Em outras palavras, os pesquisadores adicionaram uma camada de segurança – um nanocorpo acoplado a um antagonista peptídico – que protege a ignição. Como o dono de um carro considerando se deve emprestá-lo a um amigo, o nanocorpo e o antagonista peptídico só permitem a inserção da chave sob condições específicas. Essa configuração não apenas limita o acesso ao receptor, mas também torna possível trocar o “proprietário” para alterar os critérios de acesso. Essa modularidade, combinada com a influência abundante das proteínas G, significa que o PAGER pode permitir uma diversidade incrível de respostas celulares.
Tudo funciona
Para testar o PAGER, os pesquisadores fizeram uma parceria com Ivan Soltesz , professor James R. Doty de Neurocirurgia e Neurociências na Stanford Medicine, e Yulong Li, professor Boya na Universidade de Pequim, ambos coautores do artigo.
“O ambiente muito colaborativo de Stanford acelerou o estudo. Acho que realmente levou ao sucesso do experimento e do projeto”, disse Reika Tei, bolsista de pós-doutorado no laboratório Ting e coautora principal do artigo.
Em experimentos de laboratório, os pesquisadores usaram o PAGER para alterar a atividade neuronal em uma cultura de células e em uma seção do cérebro de camundongo, controlar a migração de células T, alterar o estado inflamatório de macrófagos (um tipo de célula imune) e secretar anticorpos terapêuticos em resposta à presença de antígenos tumorais.
“Não esperávamos que todos os quatro aplicativos funcionassem imediatamente, mas funcionaram, o que me fez sentir muito bem sobre a tecnologia”, disse Ting. “Não tivemos nenhum aplicativo em que tentamos e não funcionou – o que não é uma promessa para todos de que funcionará para eles – mas foi robusto.”
Uma grande ideia
A pesquisa surgiu em parte da NeuroOmics Initiative , um projeto "Big Ideas in Neuroscience" apoiado pelo Wu Tsai Neurosciences Institute de Stanford, que na última década estimulou o desenvolvimento de novas técnicas para unir o estudo dos circuitos cerebrais e os genes e moléculas que os organizam. Mais recentemente, a pesquisa foi acelerada por uma bolsa da Knight Initiative for Brain Resilience de Stanford para projetar células imunes para combater doenças neurodegenerativas.

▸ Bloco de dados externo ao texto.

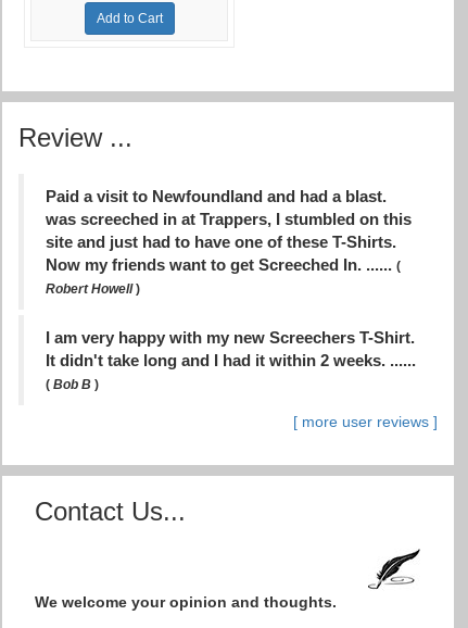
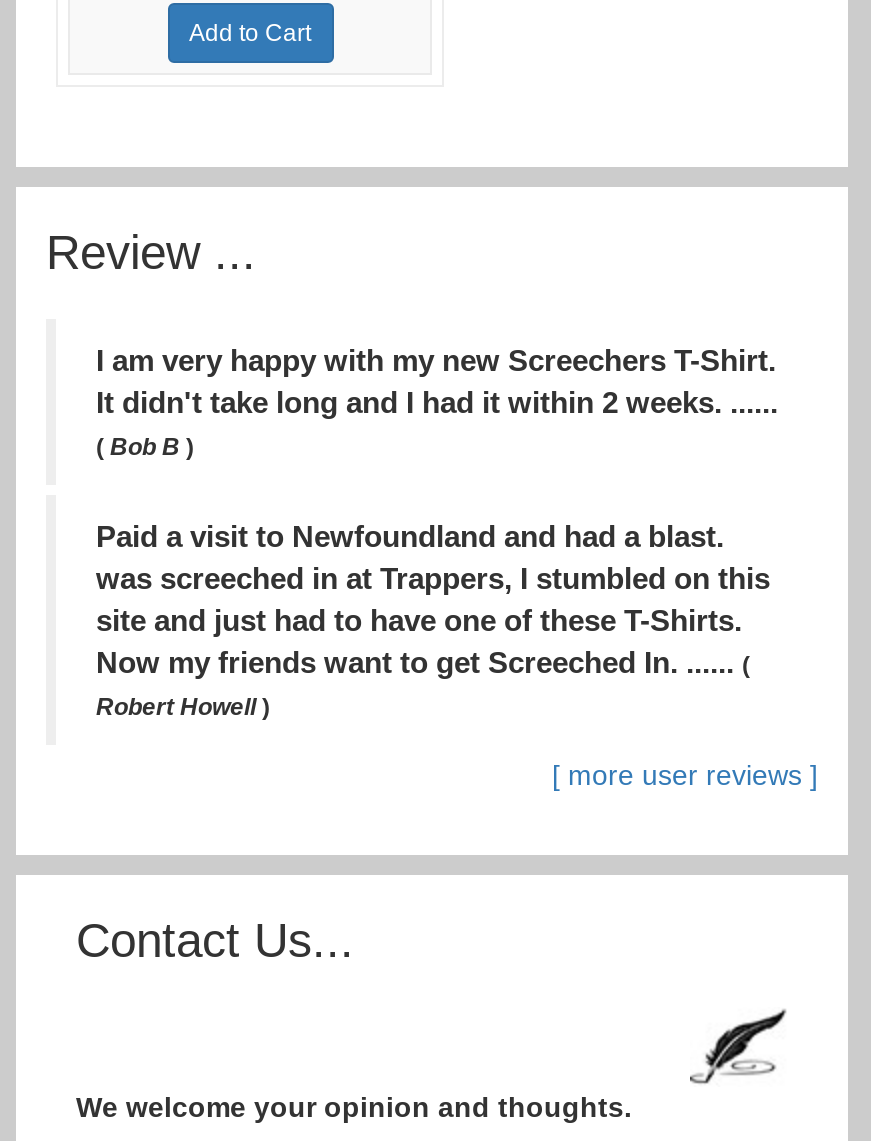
moved [46,187,412,297] -> [96,519,770,721]: Paid a visit to Newfoundland and had a blast. | was screeched in at Trappers, I stumbled on this | site and just had to have one of these T-Shirts. | Now my friends want to get Screeched In. ...... ( | Robert Howell)
moved [46,328,416,392] -> [96,343,778,461]: I am very happy with my new Screechers T-Shirt. | It didn't take long and I had it within 2 weeks. ...... | (Bob B)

Os próximos passos para o PAGER envolvem explorar diferentes aplicações, simplificar sua estrutura e aprimorar sua capacidade de operar autonomamente – como entregar medicamentos automaticamente mediante ligação ao receptor. Embora ainda em estágios iniciais, os pesquisadores estão confiantes no potencial do PAGER, especialmente à medida que outros laboratórios começam a fazer experimentos com ele.
“Tornamos o PAGER facilmente programável e adoraríamos aplicá-lo a todos os tipos de lugares, mas não temos a expertise para isso”, disse Kalogriopoulos. “Precisamos de pessoas que realmente estudem a biologia de uma doença específica ou função celular porque elas conhecem as entradas e saídas adequadas. Então, estou realmente animado para que as pessoas o peguem e comecem a usá-lo.”